Memory Management

Tasks are the basically the threads that run within the Executor JVM of a Worker node to do the needed computation. It is the smallest unit of execution that operates on a partition in our dataset. Given that Spark is an in-memory processing engine where all of the computation that a task does happens in-memory, its important to understand Task Memory Management...

To understand this topic better, we’ll section Task Memory Management into 3 parts:

What are the memory needs of a task?

Memory Management within a Task

Memory Management across the Tasks

1. What are the memory needs of a task?

Every task needs 2 kinds of memory:

Execution Memory:
- Execution Memory is the memory used to buffer Intermediate results.
- As soon as we are done with the operation, we can go ahead and release it. Its short lived.
- For example, a task performing Sort operation, would need some sort of collection to store the Intermediate sorted values.
Storage Memory:
- Storage memory is more about reusing the data for future computation.
- This is where we store cached data and its long-lived.
- Until the allotted storage gets filled, Storage memory stays in place.
- LRU eviction is used to spill the storage data when it gets filled.

Following picture illustrates it with an example task of “Sorting a collection of Int’s”

Now that we’ve seen the memory needs of a task, Let’s understand how Spark manages it..

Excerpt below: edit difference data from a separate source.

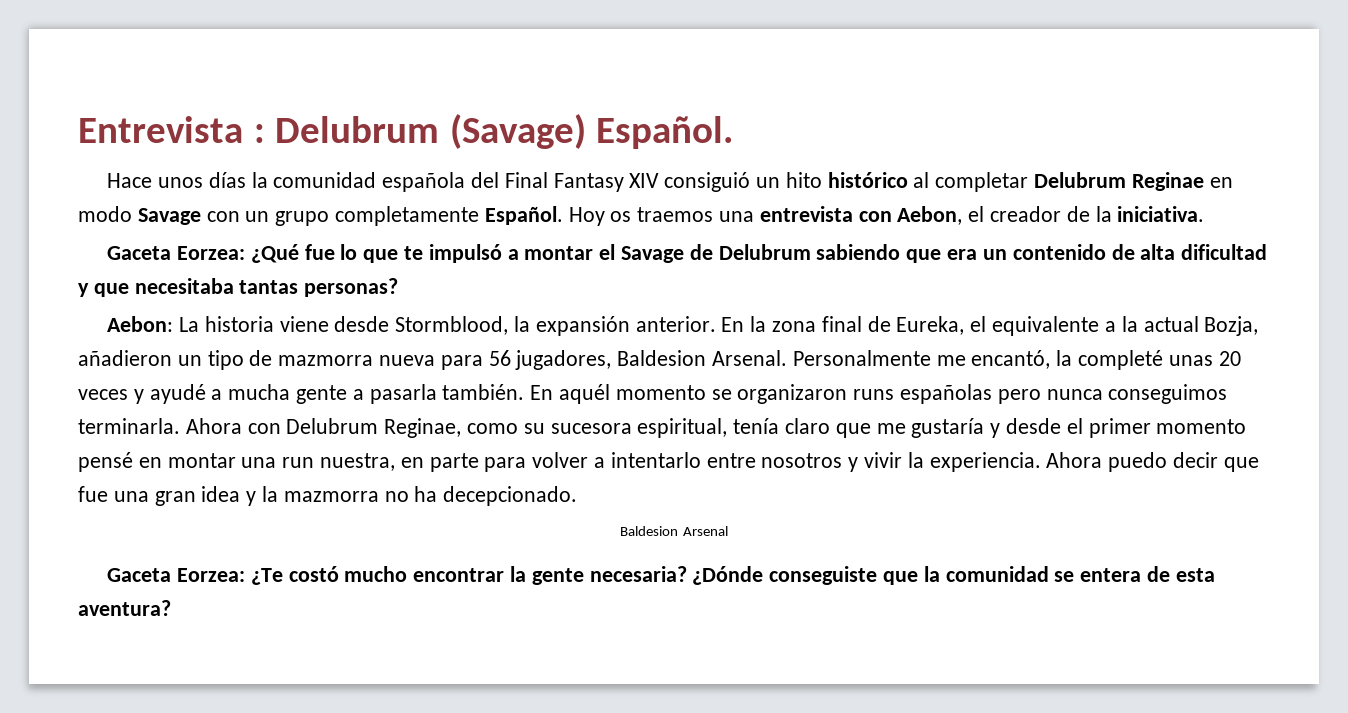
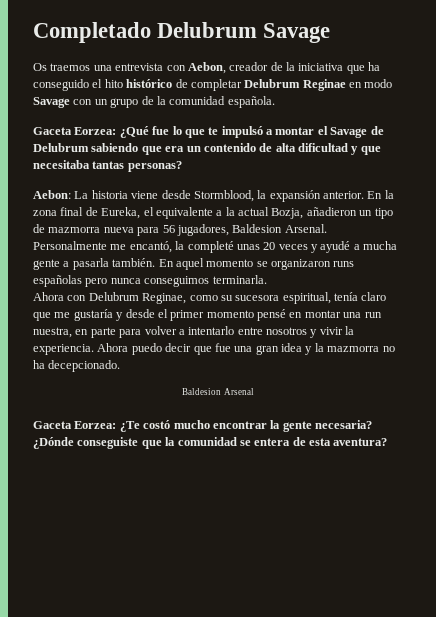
- Entrevista : Delubrum (Savage) Español.
- Hace unos días la comunidad española del Final Fantasy XIV consiguió un hito histórico al completar Delubrum Reginae en modo Savage con un grupo completamente Español. Hoy os traemos una entrevista con Aebon, el creador de la iniciativa.
+ Completado Delubrum Savage
+ Os traemos una entrevista con Aebon, creador de la iniciativa que ha conseguido el hito histórico de completar Delubrum Reginae en modo Savage con un grupo de la comunidad española.
- En aquél momento se organizaron runs españolas pero nunca conseguimos terminarla. Ahora con Delubrum Reginae, como su sucesora espiritual, tenía claro que me gustaría y desde el primer momento pensé en montar una run nuestra, en parte para volver a intentarlo entre nosotros y vivir la experiencia.
+ En aquel momento se organizaron runs españolas pero nunca conseguimos terminarla.
+ Ahora con Delubrum Reginae, como su sucesora espiritual, tenía claro que me gustaría y desde el primer momento pensé en montar una run nuestra, en parte para volver a intentarlo entre nosotros y vivir la experiencia.

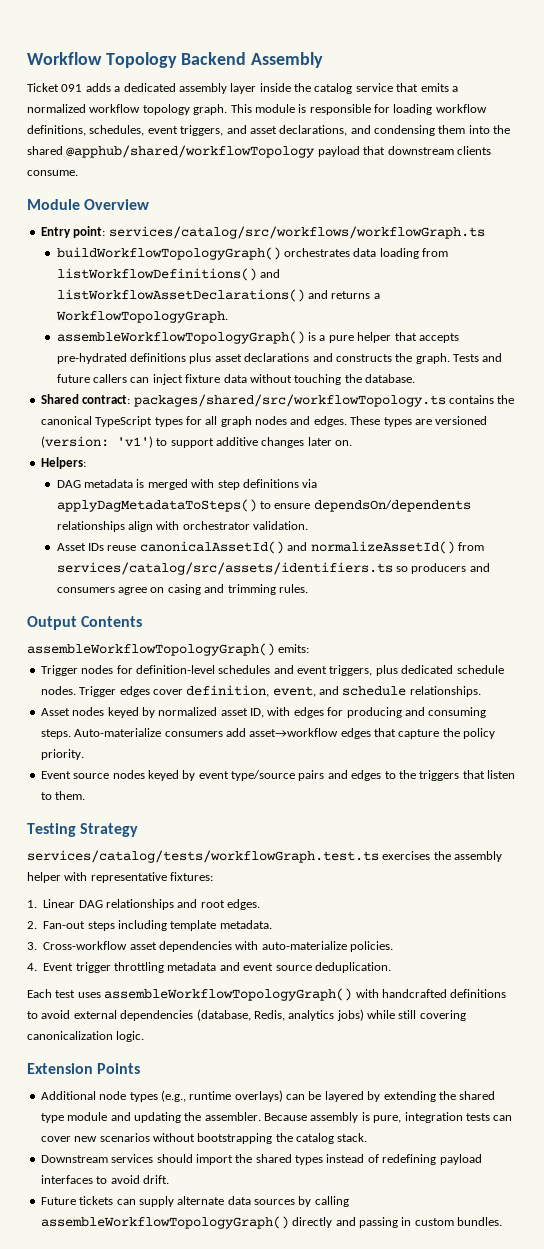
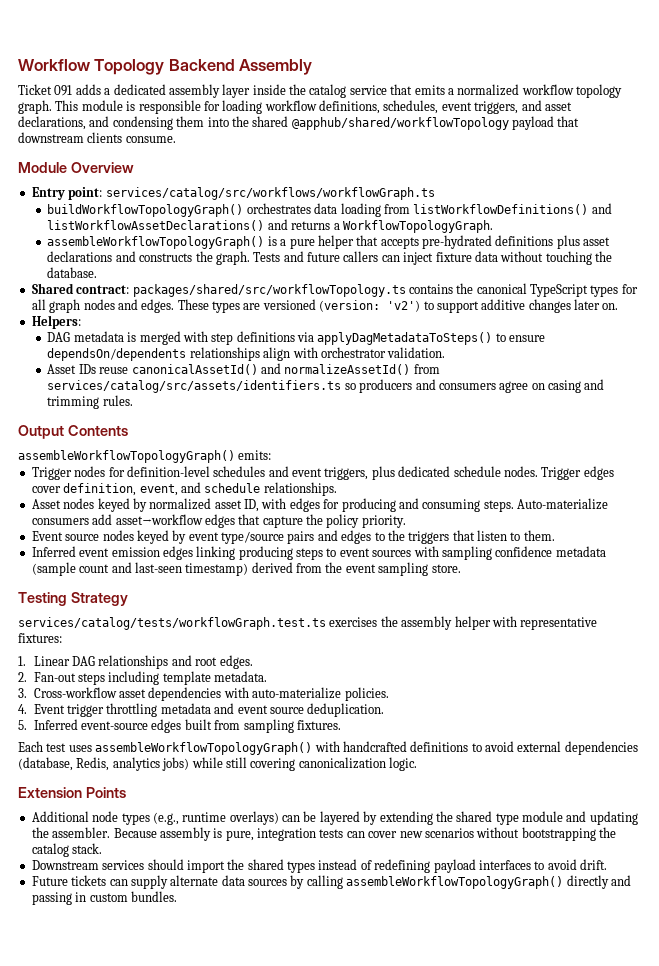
- These types are versioned (version: 'v1') to support additive changes later on.
+ These types are versioned (version: 'v2') to support additive changes later on.
+ Inferred event emission edges linking producing steps to event sources with sampling confidence metadata (sample count and last-seen timestamp) derived from the event sampling store.
+ 5. Inferred event-source edges built from sampling fixtures.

2. Memory Management within a Task

How does Spark arbitrate between ExecutionMemory(EM) and StorageMemory(SM) within a Task?

Simplest Solution – Static Assignment

Static Assignment - This approach basically splits the total available on-heap memory (size of your JVM) into 2 parts, one for ExecutionMemory and the other for StorageMemory.
As the name says, this memory split is static and doesn’t change dynamically.
This has been the solution since spark 1.0.
While running our task, if the execution memory gets filled, it’ll get spilled to disk as shown below:

Likewise, if the Storage memory gets filled, its evicted via LRU (Least recently Used)

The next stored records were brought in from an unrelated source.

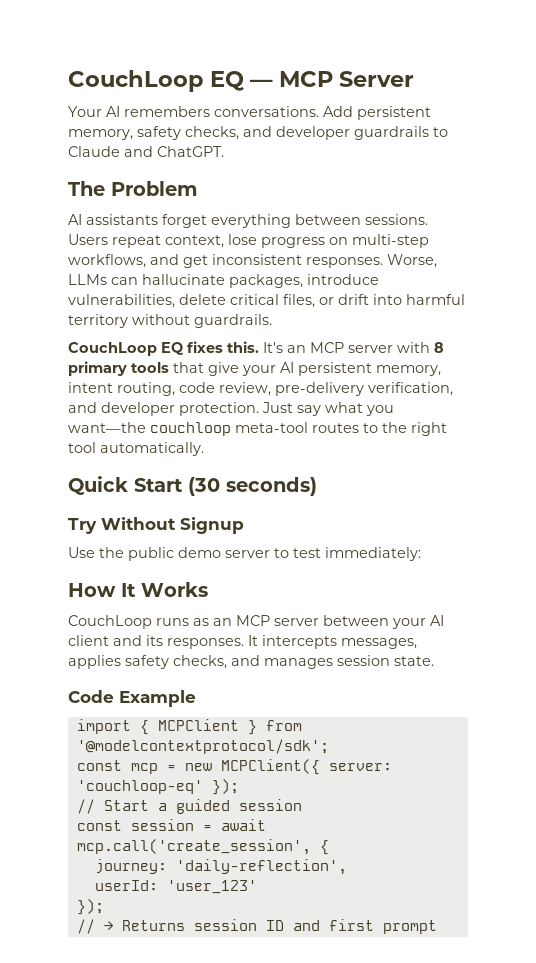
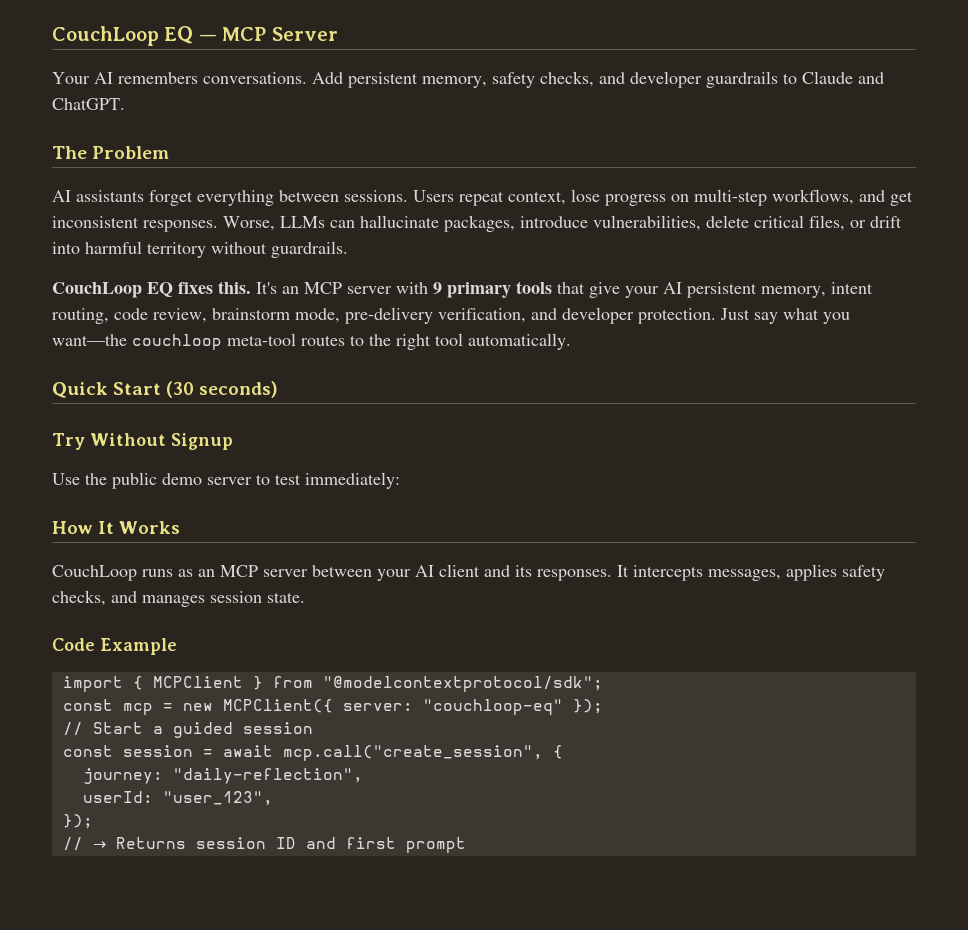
- It's an MCP server with 8 primary tools that give your AI persistent memory, intent routing, code review, pre-delivery verification, and developer protection.
+ It's an MCP server with 9 primary tools that give your AI persistent memory, intent routing, code review, brainstorm mode, pre-delivery verification, and developer protection.
- import { MCPClient } from '@modelcontextprotocol/sdk';
+ import { MCPClient } from "@modelcontextprotocol/sdk";
- const mcp = new MCPClient({ server: 'couchloop-eq' });
+ const mcp = new MCPClient({ server: "couchloop-eq" });
- const session = await mcp.call('create_session', {
+ const session = await mcp.call("create_session", {
- journey: 'daily-reflection',
+ journey: "daily-reflection",
- userId: 'user_123'
+ userId: "user_123",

Disadvantage: Because of the hard split of memory between Execution and Storage, even if the task doesn’t need any StorageMemory, ExecutionMemory will still be using only its chunk of the total available free memory..

How to fix this?

UNIFIED MEMORY MANAGEMENT - This is how Unified Memory Management works:

Express execution and storage memory as one single unified region.
So, there’s no splitting of memory in this approach.
Execution and Storage share it combinedly with this agreement: Keep acquiring execution memory and evict storage as u need more execution memory.

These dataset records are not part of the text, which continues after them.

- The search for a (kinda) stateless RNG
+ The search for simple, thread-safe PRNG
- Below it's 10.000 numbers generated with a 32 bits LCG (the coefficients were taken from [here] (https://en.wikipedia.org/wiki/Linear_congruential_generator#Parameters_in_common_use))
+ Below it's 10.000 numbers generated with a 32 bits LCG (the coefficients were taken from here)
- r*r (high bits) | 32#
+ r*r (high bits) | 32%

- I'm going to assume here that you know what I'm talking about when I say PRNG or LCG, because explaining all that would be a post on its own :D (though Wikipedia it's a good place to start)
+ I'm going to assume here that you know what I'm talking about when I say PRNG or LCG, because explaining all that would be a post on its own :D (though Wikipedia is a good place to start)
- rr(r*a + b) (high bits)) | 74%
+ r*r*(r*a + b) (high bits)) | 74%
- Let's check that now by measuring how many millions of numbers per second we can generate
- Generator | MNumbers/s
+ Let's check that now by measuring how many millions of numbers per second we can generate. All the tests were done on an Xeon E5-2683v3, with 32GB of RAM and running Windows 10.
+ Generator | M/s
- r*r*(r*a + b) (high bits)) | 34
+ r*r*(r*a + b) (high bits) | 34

Following picture depicts Unified memory management..

But, why to evict storage than execution memory?

Spilled execution data is always going to be read back from disk where as cached data may or may not be read back. (User might tend to aggressively cache data at times with/without its need.. )

What if application relies on caching like a Machine Learning application?

We can’t just blow away cached data like that in this case. So, for this usecase, spark allows user to specify minimal unevictable amount of storage a.k.a cache data. Notice this is not a reservation meaning, we don’t pre-allocate a chunk of storage for cache data such that execution cannot borrow from it. Rather, only when there’s cached data this value comes into effect..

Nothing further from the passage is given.